Paul Mellenthin
Fotografie als kollektives Unternehmen
Editorial
Erschienen in: Fotogeschichte, Heft 168, 2023
Fragen zum Verhältnis von Fotograf*innen und Bildern beschäftigen die Fotoliteratur seit jeher – und verkomplizieren auch heute noch jeden Versuch, zu (er)klären, was Fotografien bedeuten und wie sie Bedeutung herstellen. André Adolphe-Eugène Disdéri, Fotopionier des 19. Jahrhunderts und Autor des Standardwerk L’Art de la photographie, weigerte sich der damals geläufigen Ansicht zu folgen und apparativ erzeugte Bilder ausschließlich als Zufalls- und Naturerscheinungen zu deuten. Stattdessen stellte er das Subjekt, die psychische Verfassung und Absicht der Produzent*innen, an erste Stelle: „Aber das Ziel des Fotografen ist nicht nur die willkürliche Reproduktion der Natur: Die Wahl muss sein Handeln bestimmen, und diese Wahl wird durch die Ideen und das Temperament jedes Einzelnen bestimmt. Aus diesem Grund werden wir in den Produktionen der verschiedenen Fotografen immer das besondere Wesen wiederfinden, das die Persönlichkeit des Lichtbildners offenbart und das einen besonderen Stempel trägt, der sie ohne Unterschrift wiedererkennen lässt.“[1] Ein anderer Zeitgenosse fasste denselben Gedanken in folgender Sentenz: „Die Fotografie ist wie die Handschrift, sie vermittelt eine grobe Idee ihres Autors.“[2]

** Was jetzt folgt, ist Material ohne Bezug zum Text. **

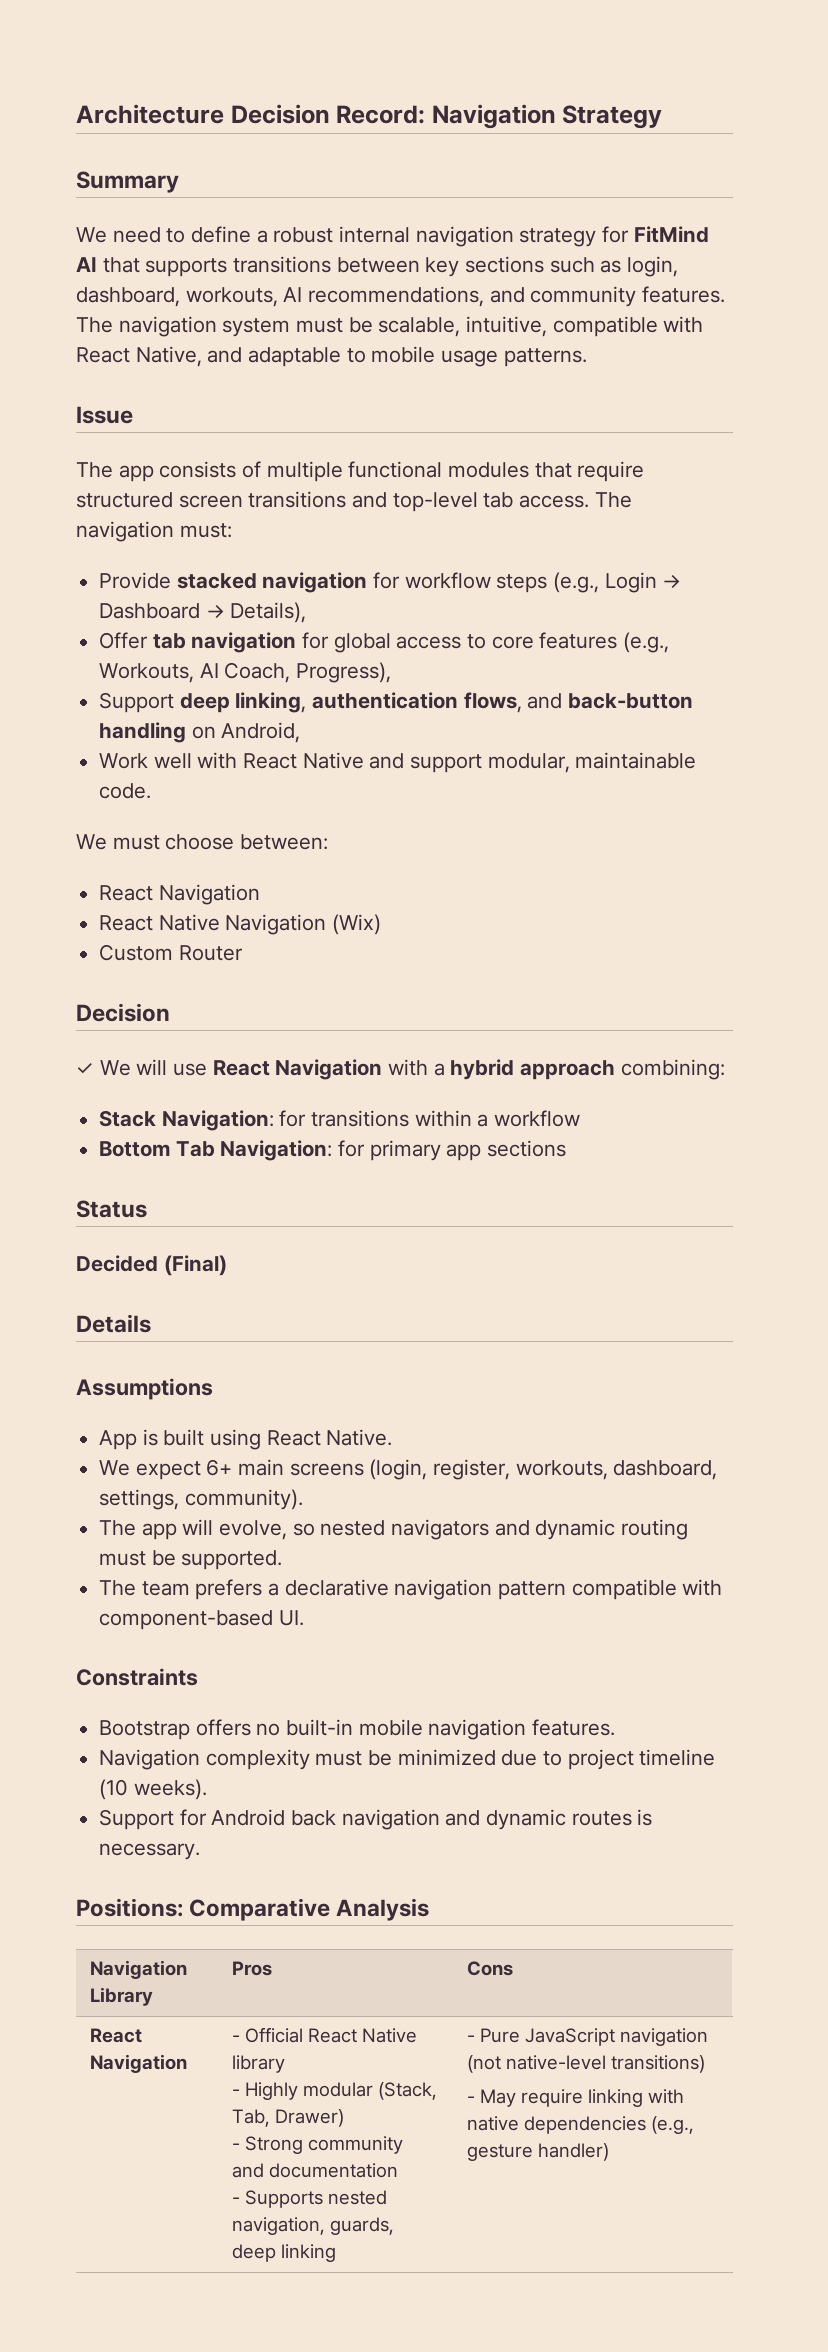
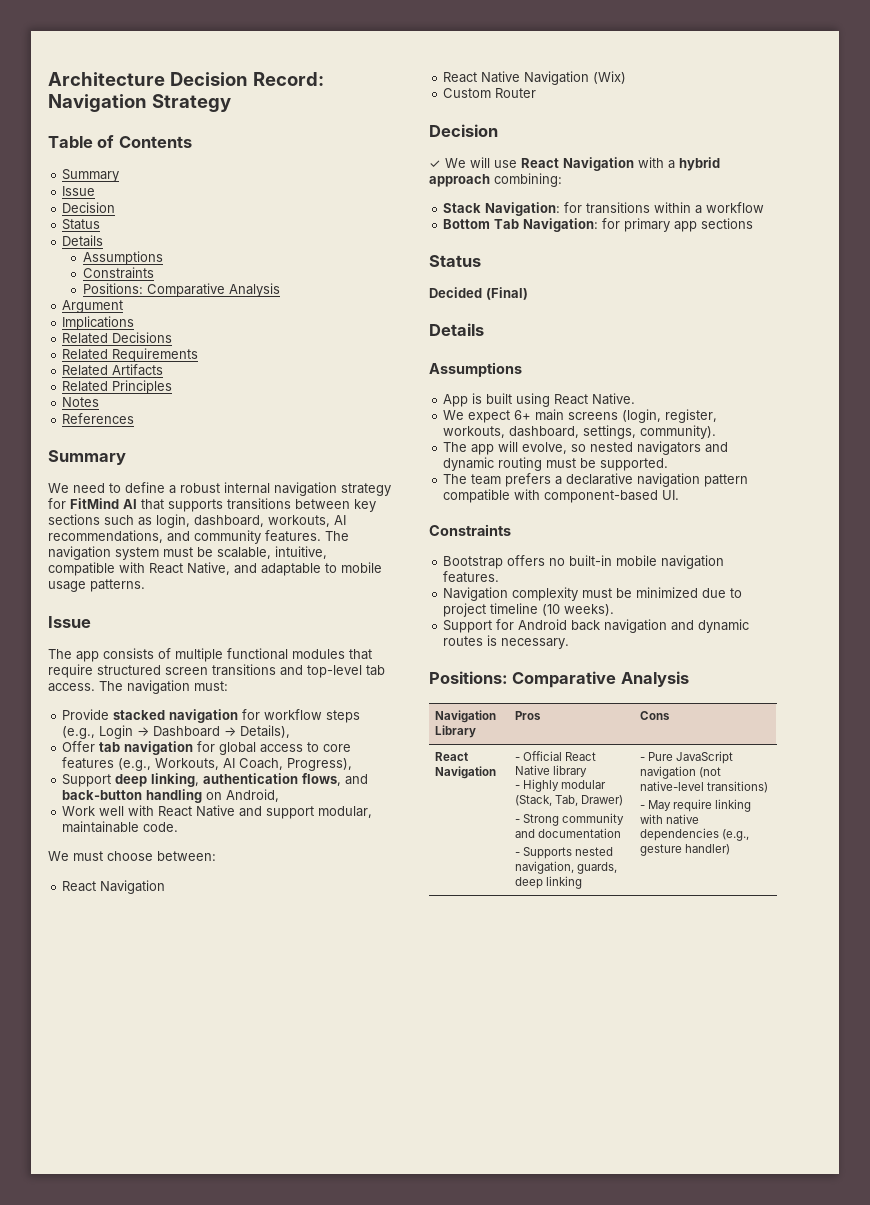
+ Table of Contents
+ Summary
+ Issue
+ Decision
+ Status
+ Details
+ Assumptions
+ Constraints
+ Positions: Comparative Analysis
+ Argument
+ Implications
+ Related Decisions
+ Related Requirements
+ Related Artifacts
+ Related Principles
+ Notes
+ References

Ist das fotografische Bild folglich ein Werk, dem ein persönlicher Stil zu eigen ist? Konstituiert es einen Korpus, den eine individuelle Signatur zusammenhält? Und wie ist eine Fotografie mit der Psyche der Produzent*innen verbunden? Disdéri scheute den Vergleich mit Kunstwerken nicht. Im Gegenteil: ihm diente die These einer wiedererkennbaren Bildsprache gerade als Argument dafür, die Fotografie in die Gesellschaft der Kunst zu rücken, um sie innerhalb von Konzepten wie Originalität, Authentizität und Autorität bewerten zu können. Inzwischen ist es üblich, die Fotografie nach Maßstäben der Kunstgeschichte zu beurteilen und die Intention als Erkenntniskategorie zu berücksichtigen. Die Kehrseite ist jedoch, dass sich insbesondere im Ausstellungswesen der Trend durchgesetzt hat, Fotograf*innen des 19. und 20. Jahrhunderts als künstlerische Positionen aufzuwerten und sie an der Spitze einer vom Markt diktierten Wertehierarchie zu positionieren, denn „Legenden haben sich als ausgesprochen verkaufsfördernd erwiesen.“[3]

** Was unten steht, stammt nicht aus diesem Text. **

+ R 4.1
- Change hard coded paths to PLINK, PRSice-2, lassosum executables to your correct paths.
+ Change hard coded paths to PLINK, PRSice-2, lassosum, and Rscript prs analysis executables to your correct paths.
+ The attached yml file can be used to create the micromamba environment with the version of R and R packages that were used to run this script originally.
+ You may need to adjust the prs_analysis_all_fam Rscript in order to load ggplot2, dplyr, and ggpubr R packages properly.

Aber auf diese Weise werden nicht nur die Differenzen verschiedener Produktionsfelder ignoriert; auch bleibt der Mehrwert unberücksichtigt, der durch eine interdisziplinäre Forschung entsteht, die Erkenntnisse aus dem fotografischen Gegenstandsfelds auch auf andere Bereiche überträgt – zum Beispiel um mit dem kunsthistorischen Mythos kreativer Schöpfung aufzuräumen und stattdessen ein Modell kunstwissenschaftlich-situierter Autor*innenschaft im Dialog mit den Visual Culture Studies durchzusetzen.[4] DAnliegen des vorliegenden Themenhefts ist es, transhistorische Konzepte kollektiver Autor*innenschaft zu untersuchen und ihre Verantwortlichkeiten in der ästhetischen Sinnbildung und materiellen Hervorbringung von Bildern zu bestimmen.

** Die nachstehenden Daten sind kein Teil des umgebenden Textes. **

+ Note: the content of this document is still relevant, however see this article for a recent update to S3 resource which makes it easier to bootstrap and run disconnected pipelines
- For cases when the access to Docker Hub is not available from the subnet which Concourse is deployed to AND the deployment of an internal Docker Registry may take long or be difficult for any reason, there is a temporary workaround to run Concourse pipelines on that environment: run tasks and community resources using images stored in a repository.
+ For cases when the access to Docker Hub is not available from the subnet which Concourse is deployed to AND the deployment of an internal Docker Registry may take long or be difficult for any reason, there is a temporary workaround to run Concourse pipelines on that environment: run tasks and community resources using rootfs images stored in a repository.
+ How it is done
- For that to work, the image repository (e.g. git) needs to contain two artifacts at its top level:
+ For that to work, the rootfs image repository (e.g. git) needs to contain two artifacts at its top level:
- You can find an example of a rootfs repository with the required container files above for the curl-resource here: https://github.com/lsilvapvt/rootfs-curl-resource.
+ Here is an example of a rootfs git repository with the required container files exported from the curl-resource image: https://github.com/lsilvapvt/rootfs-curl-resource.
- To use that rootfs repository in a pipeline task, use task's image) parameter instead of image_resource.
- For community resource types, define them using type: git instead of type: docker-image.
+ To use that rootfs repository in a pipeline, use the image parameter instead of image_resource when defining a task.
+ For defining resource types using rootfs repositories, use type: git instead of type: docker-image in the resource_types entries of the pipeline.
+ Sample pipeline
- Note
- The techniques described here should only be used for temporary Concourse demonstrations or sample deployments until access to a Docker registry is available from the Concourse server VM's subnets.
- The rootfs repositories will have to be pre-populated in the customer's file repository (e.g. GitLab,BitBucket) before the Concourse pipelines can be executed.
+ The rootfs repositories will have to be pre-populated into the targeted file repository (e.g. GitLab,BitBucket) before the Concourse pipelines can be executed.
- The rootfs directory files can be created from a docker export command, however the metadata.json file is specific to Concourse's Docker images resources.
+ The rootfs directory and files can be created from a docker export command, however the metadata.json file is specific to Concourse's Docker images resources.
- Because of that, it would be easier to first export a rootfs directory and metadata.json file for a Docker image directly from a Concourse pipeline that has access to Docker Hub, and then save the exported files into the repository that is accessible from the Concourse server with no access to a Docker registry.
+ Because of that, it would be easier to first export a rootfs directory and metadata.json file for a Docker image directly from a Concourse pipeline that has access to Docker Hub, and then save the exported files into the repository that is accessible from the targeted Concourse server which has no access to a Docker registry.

Neben dem zu Beginn wiedergegebenen Zitat, das uns Disdéris Stimme näherbringt, ist hier auch eine Abbildung abgedruckt, in der wir den Körper des Fotografen in sechsfacher Wiederholung sehen. Zwar mag die Serialität der ungeschnittenen Carte de Visite-Fotografie dazu einladen, Mutmaßungen über die multiplen Persönlichkeiten ihres Erfinders anzustellen, aber wir wollen in ihr vielmehr die Auflösung künstlerischer Autor*innenschaft selbst suchen. Denn durch eine kulturhistorisch informierte Betrachtung ließe sich der Name Disdéris womöglich als ein weiterer Kollektivsingular aufdröseln, in Analogie zum Fall Braun.[5] Unter der Regie dieses Fotografen ist ein professionalisiertes Gewerbe mit dem Vorbereiten, Auswählen, Aufnehmen, Kopieren, Entwickeln, Retuschieren, Kolorieren, Verarbeiten, Beschriften und Übersetzen von Bildern beschäftigt gewesen. Man arbeitete anonym unter fremder Feder, selbst nachdem der Namensgeber aus der Welt getreten war. Disdéris Carte de Visite-Porträt ist somit nichts anderes als der zur Bildmetapher gewordene Kollektivsingular der Fotografie.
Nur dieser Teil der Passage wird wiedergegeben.